YOUR GOAL:
Copy out every entry that follows, without a single picture.

Extracted records:
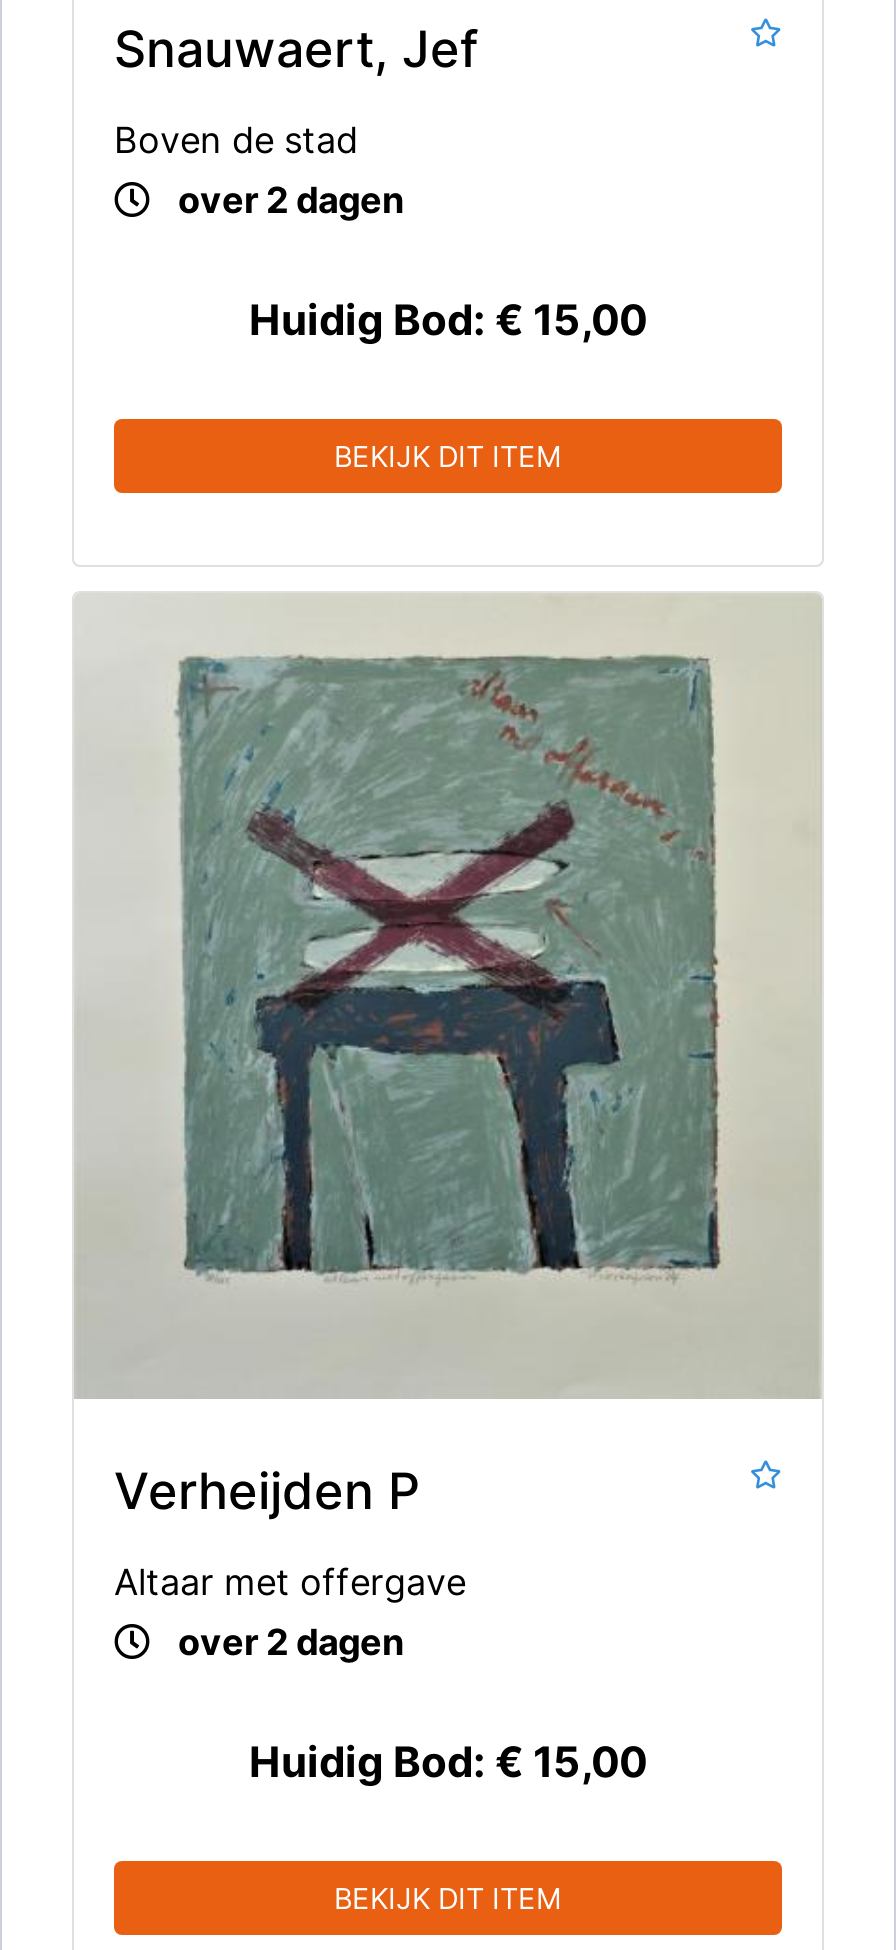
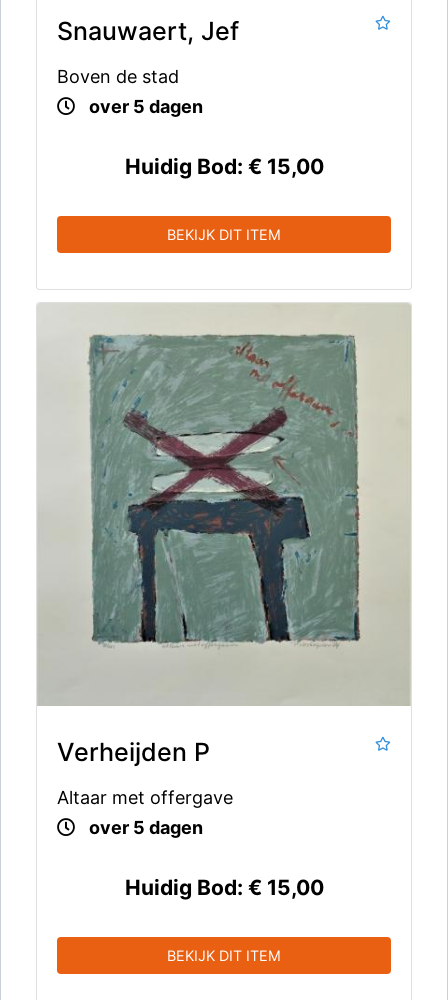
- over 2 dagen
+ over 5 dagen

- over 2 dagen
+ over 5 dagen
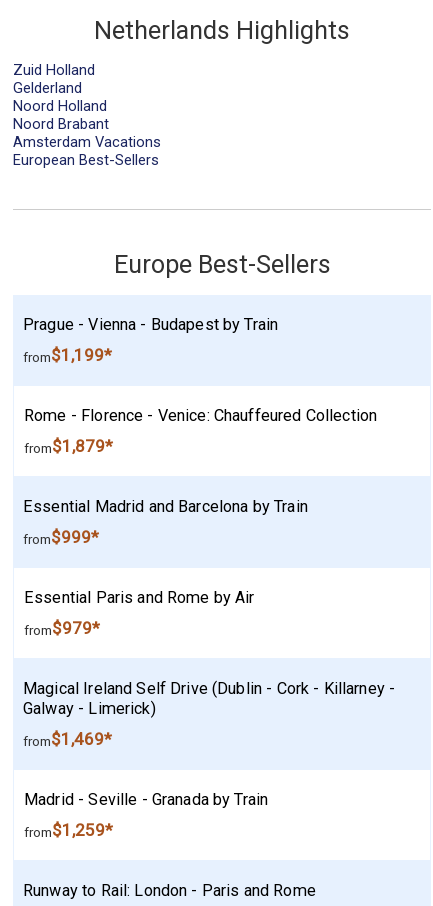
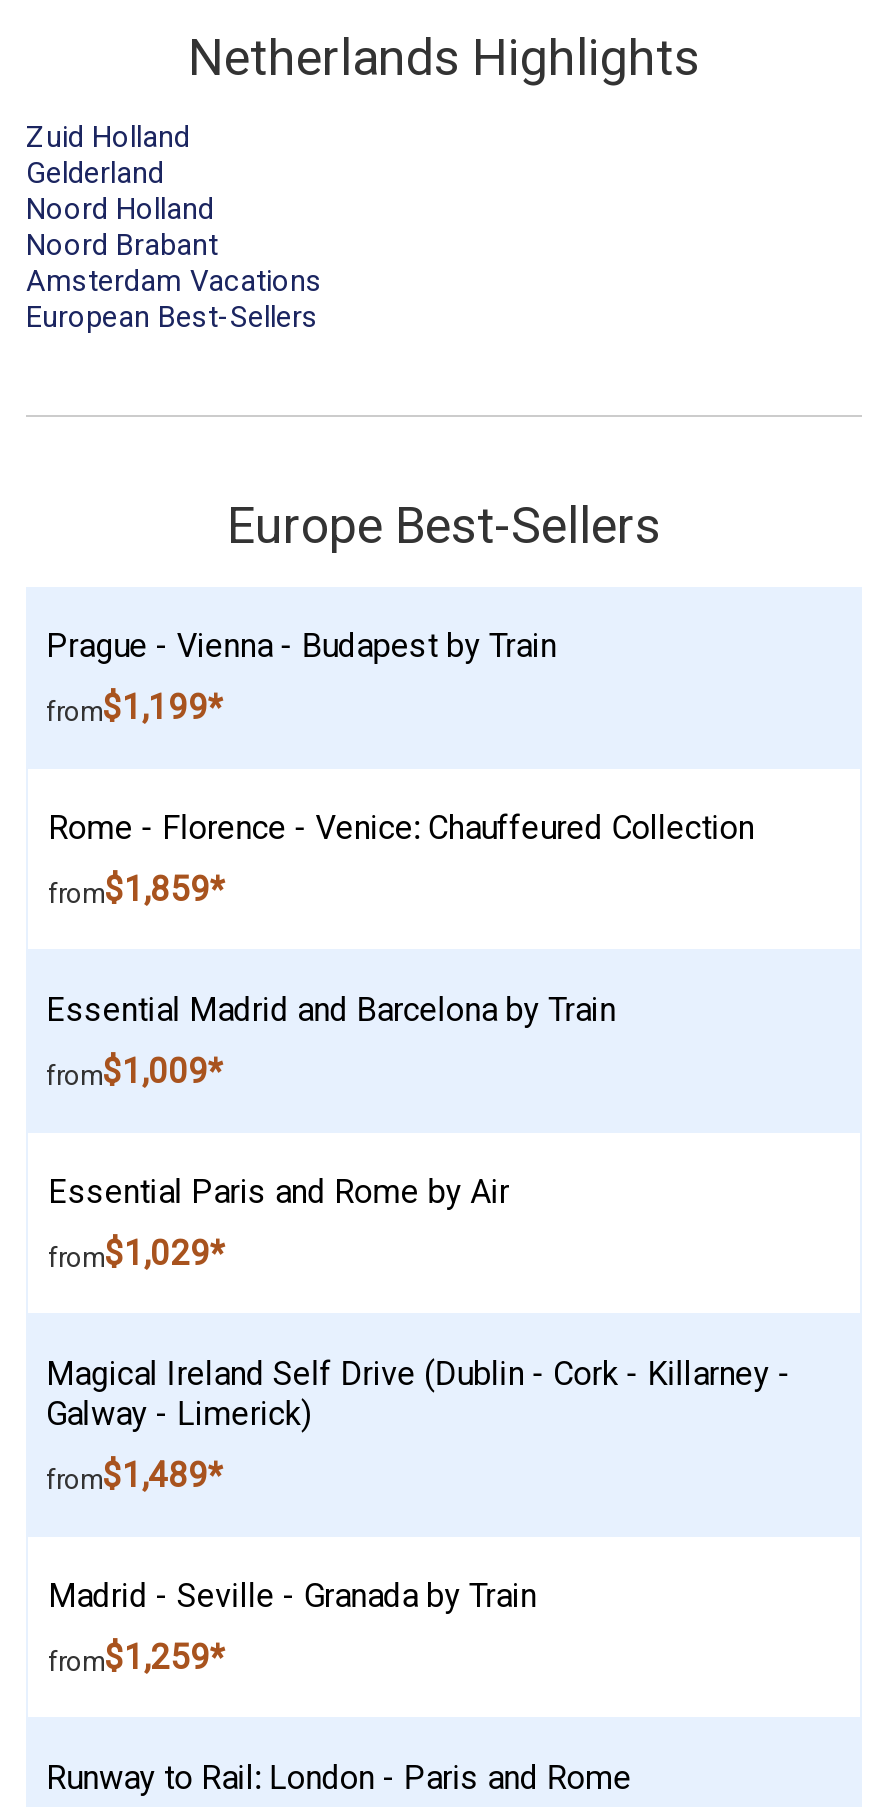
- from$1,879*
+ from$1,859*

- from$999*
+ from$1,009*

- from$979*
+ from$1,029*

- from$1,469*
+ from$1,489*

EXERCISE RESULT:
- over 2 dagen
+ over 5 dagen

- over 2 dagen
+ over 5 dagen
- from$1,879*
+ from$1,859*

- from$999*
+ from$1,009*

- from$979*
+ from$1,029*

- from$1,469*
+ from$1,489*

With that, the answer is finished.